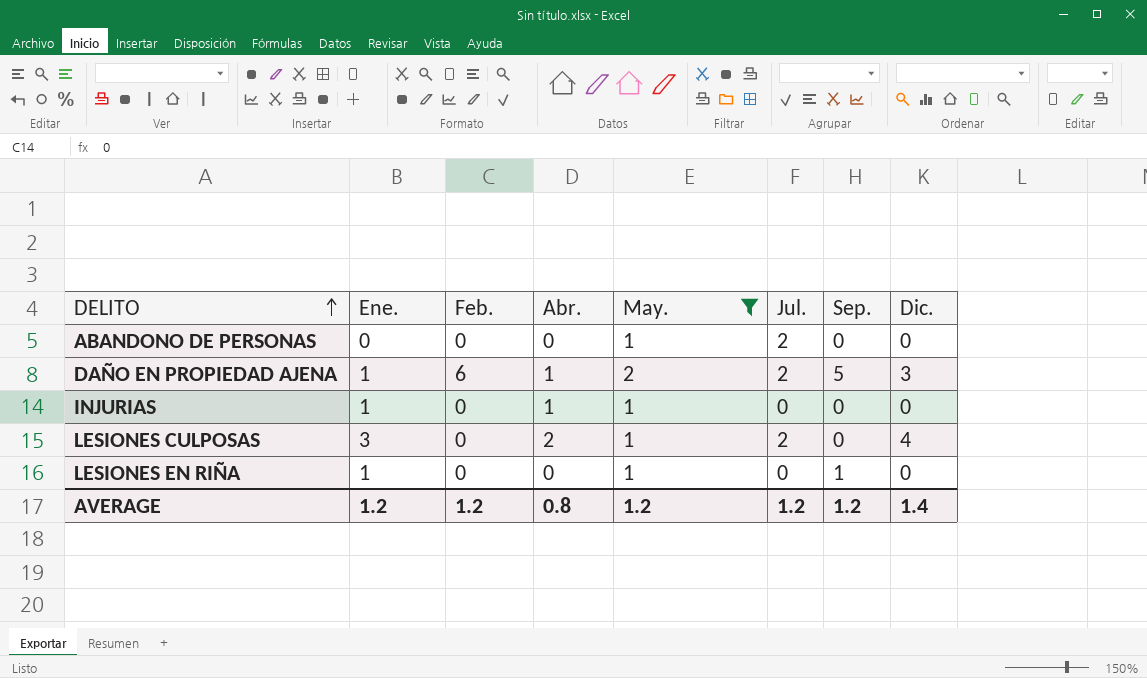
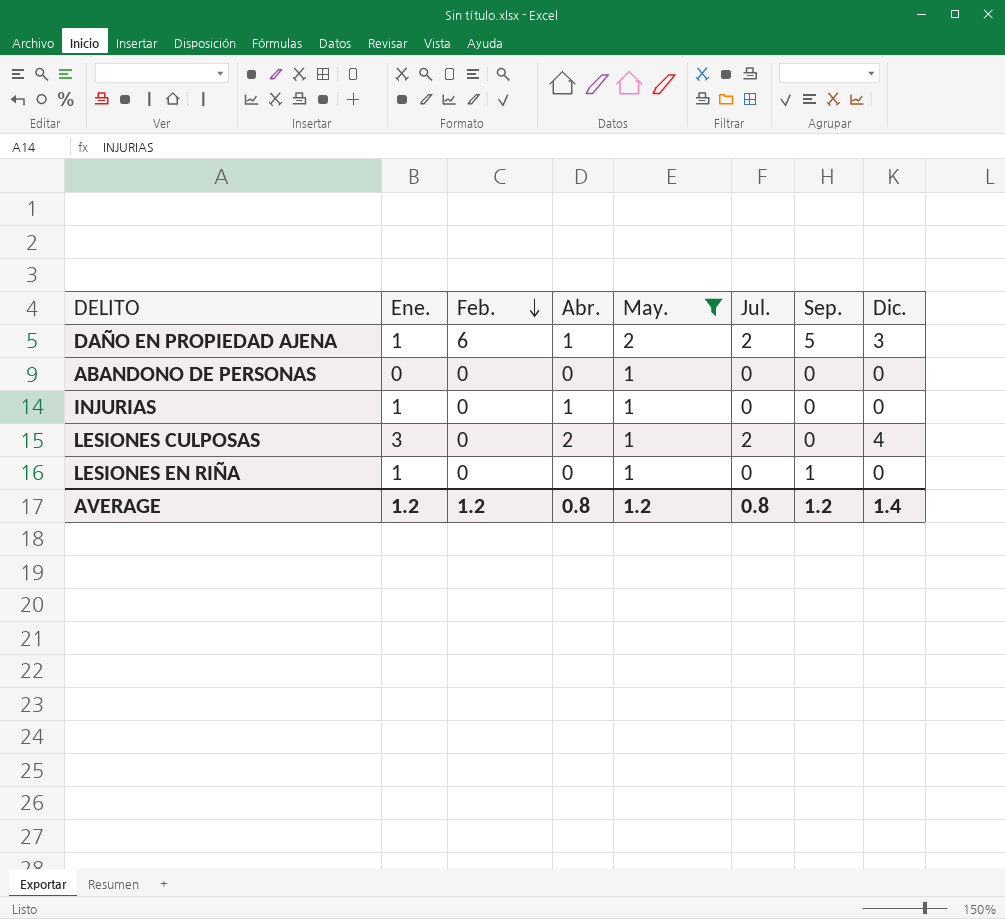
row order: DELITO ascending -> Feb. descending
ABANDONO DE PERSONAS | Jul.: 2 -> 0
AVERAGE | Jul.: 1.2 -> 0.8

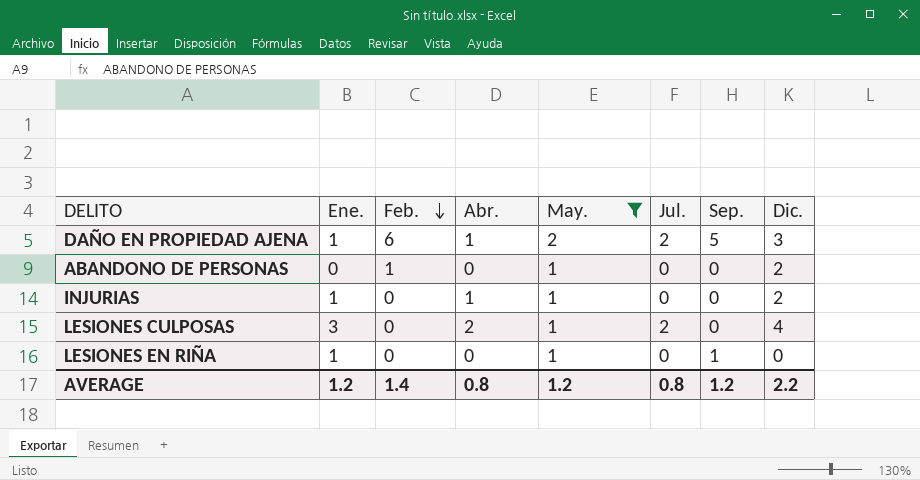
ABANDONO DE PERSONAS | Feb.: 0 -> 1
ABANDONO DE PERSONAS | Dic.: 0 -> 2
INJURIAS | Dic.: 0 -> 2
AVERAGE | Feb.: 1.2 -> 1.4
AVERAGE | Dic.: 1.4 -> 2.2

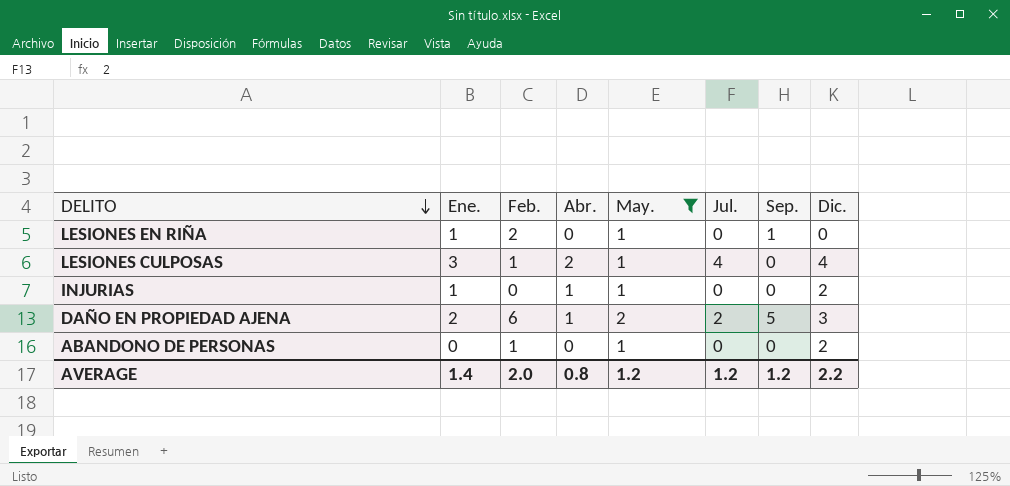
row order: Feb. descending -> DELITO descending
LESIONES EN RIÑA | Feb.: 0 -> 2
LESIONES CULPOSAS | Feb.: 0 -> 1
LESIONES CULPOSAS | Jul.: 2 -> 4
DAÑO EN PROPIEDAD AJENA | Ene.: 1 -> 2
AVERAGE | Ene.: 1.2 -> 1.4
AVERAGE | Feb.: 1.4 -> 2.0
AVERAGE | Jul.: 0.8 -> 1.2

----

§ WHAT YOU NEED TO DO:
If a line of the records includes the string "ABANDONO", copy it out.

§ WRITTEN REPLY:
ABANDONO DE PERSONAS | Jul.: 2 -> 0
ABANDONO DE PERSONAS | Feb.: 0 -> 1
ABANDONO DE PERSONAS | Dic.: 0 -> 2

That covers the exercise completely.